Recently most new transport infrastructure in Western Sydney has been Bus Rapid Transit (BRT) in the form of T-Ways between Parramatta and Liverpool, Parramatta and Rouse Hill and Blacktown and Parklea (linking up to the Rouse Hill T-Way). There is also a significant BRT route on the M2 between Windsor Road and Epping, including 2 bus stations. The advantage of BRT is that it is cheaper than light rail (the T-Ways cost less than half per km than this proposed light rail network) and more flexible (buses aren’t locked in by where the rails go, so they can divert into suburban areas or overtake other vehicles). Where BRT falls down is on capacity and operating costs, light rail can carry more people at a lower ongoing cost. There are other benefits to light rail, people seem more willing to ride light rail than buses and they like the certainty of knowing that they go where the rails take them or that a tram will eventually come by when they see rails.

But the key thing here about BRT is that when built as a fully segregated busway, as the T-Ways are, BRT is also quite easy to upgrade to light rail in future. It’s no surprise, therefore, to see the Parramatta Council proposal suggest doing just this. And it makes sense, these T-Ways should be upgraded to light rail when they start to run into capacity constraints.

However, the proposal only includes this conversion in stage two. Stage one is basically two major connections: Westmead to Macquarie Park and Castle Hill to Bankstown. The former has a much better case for light rail than the latter.

Westmead to Macquarie Park uses an existing rail line on its Western end, which is fully segregated, and has a reservation between Eastwood and Macquarie Park on its Eastern end, which would also be fully segregated. This would leave some on-road running, but this would usually involve replacing bus lanes, resulting in no net loss of road space for private vehicles. Buses would then be re-routed to act as feeder buses to connect commuters to the light rail or heavy rail lines.

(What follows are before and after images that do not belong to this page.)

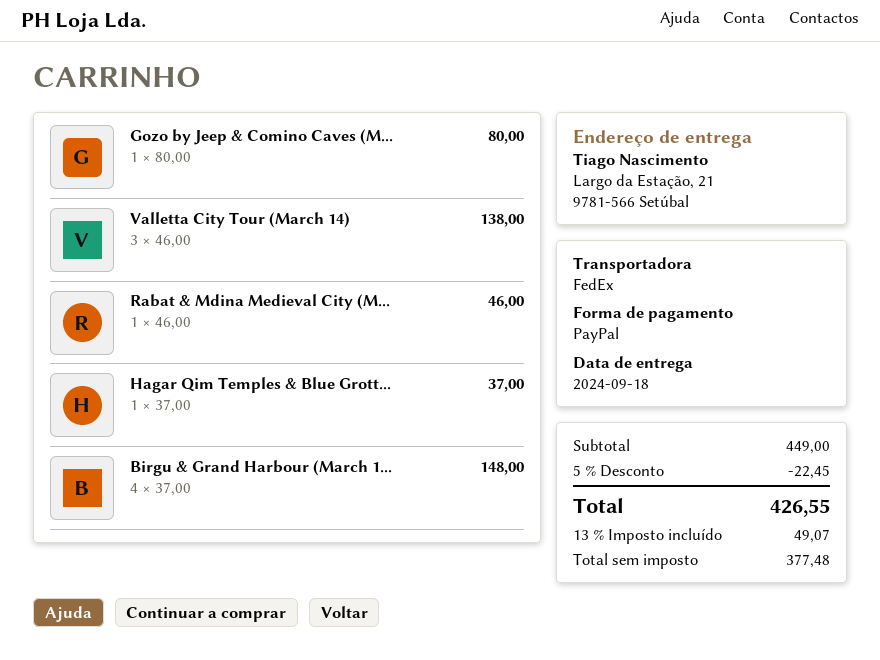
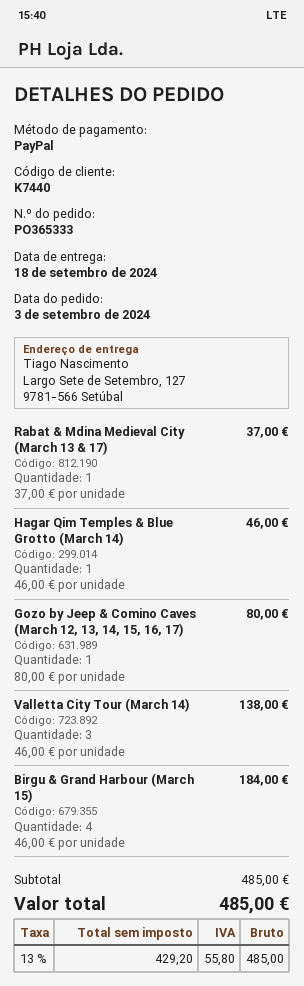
ship to: Largo da Estação, 21, 9781-566 Setúbal -> Largo Sete de Setembro, 127, 9781-566 Setúbal
Rabat & Mdina Medieval City (M...: 1 x 46.00 = 46.00 -> 1 x 37.00 = 37.00
Hagar Qim Temples & Blue Grott...: 1 x 37.00 = 37.00 -> 1 x 46.00 = 46.00
Birgu & Grand Harbour (March 1...: 4 x 37.00 = 148.00 -> 4 x 46.00 = 184.00
subtotal: 449.00 -> 485.00
discount: 5% = 22.45 -> none
net: 377.48 -> 429.20
tax: 13% = 49.07 -> 13% = 55.80
total: 426.55 -> 485.00

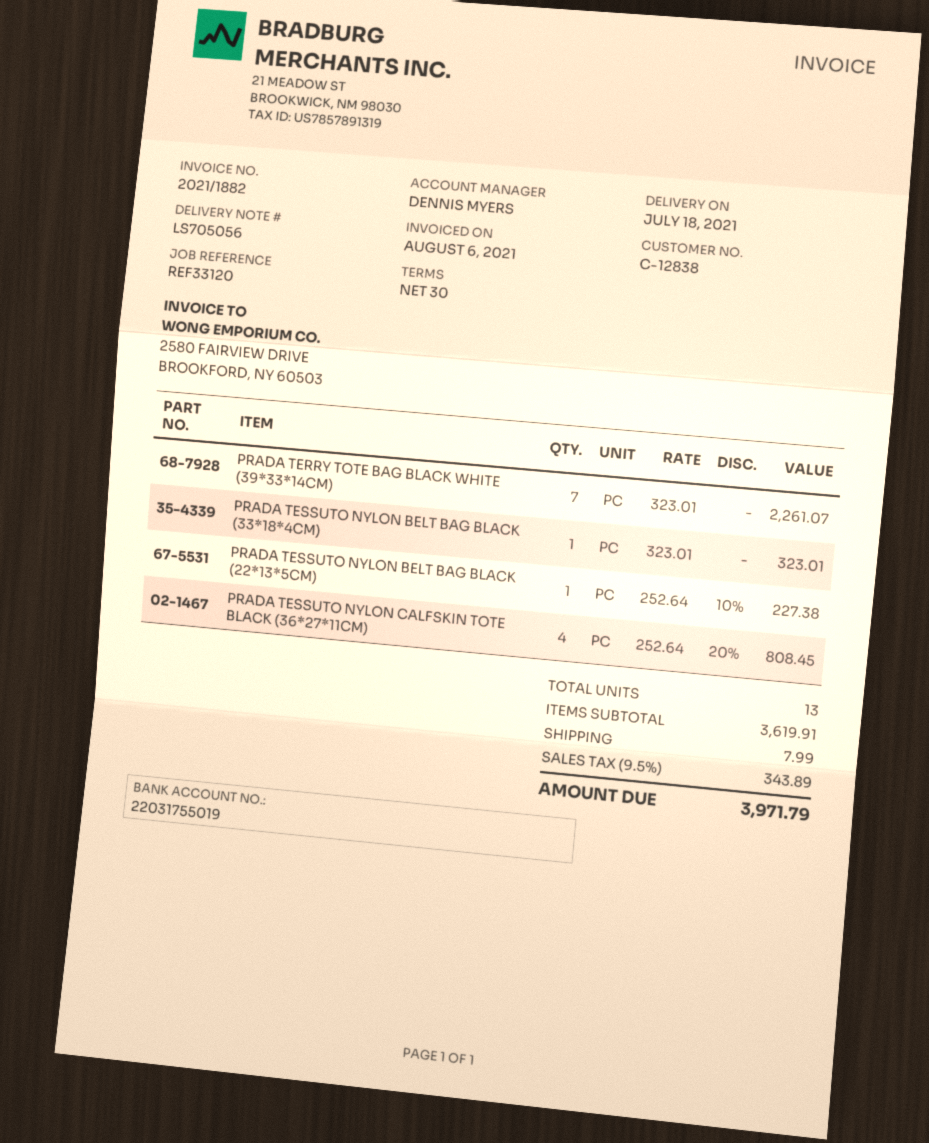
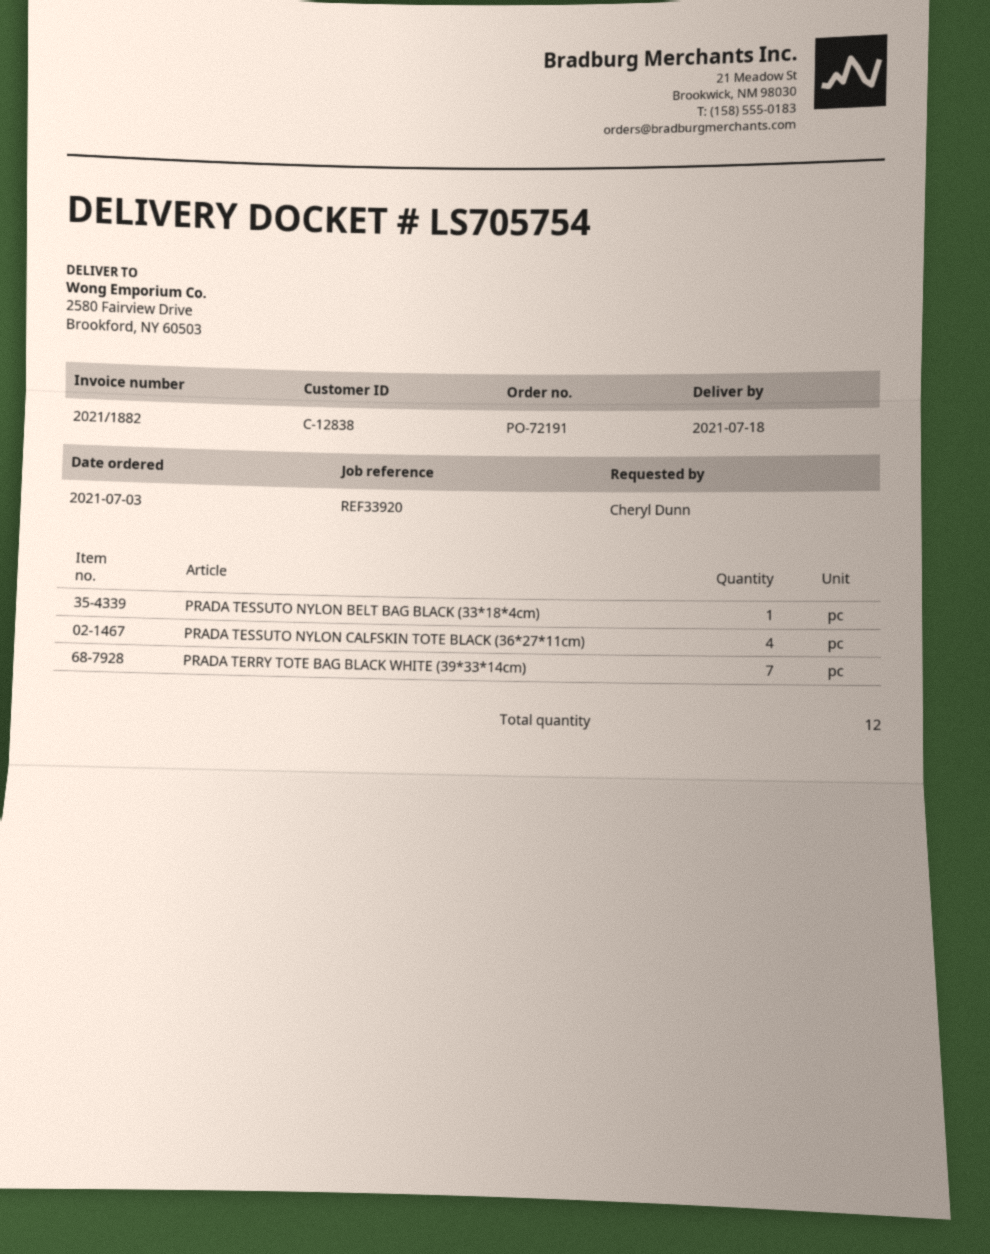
delivery note number: LS705056 -> LS705754
reference: REF33120 -> REF33920
PRADA TESSUTO NYLON BELT BAG BLACK (22*13*5CM): 1 -> none
total quantity: 13 -> 12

Castle Hill to Bankstown has very little of this. Most of it is along 4 lane roads which would involve either reducing them to 2 lanes of private vehicle traffic or sharing tram and car lanes. Bus lanes are limited, so are not an option as was the case with the previous route. There are few options to build light rail on new land without expensive land acquisitions as there are no reservations left along this alignment.

My knowledge of the route between Parramatta and Bankstown is sketchy, but there is does seem like the roads are less congested and that light rail could feasibly be run on-road shared with private vehicles.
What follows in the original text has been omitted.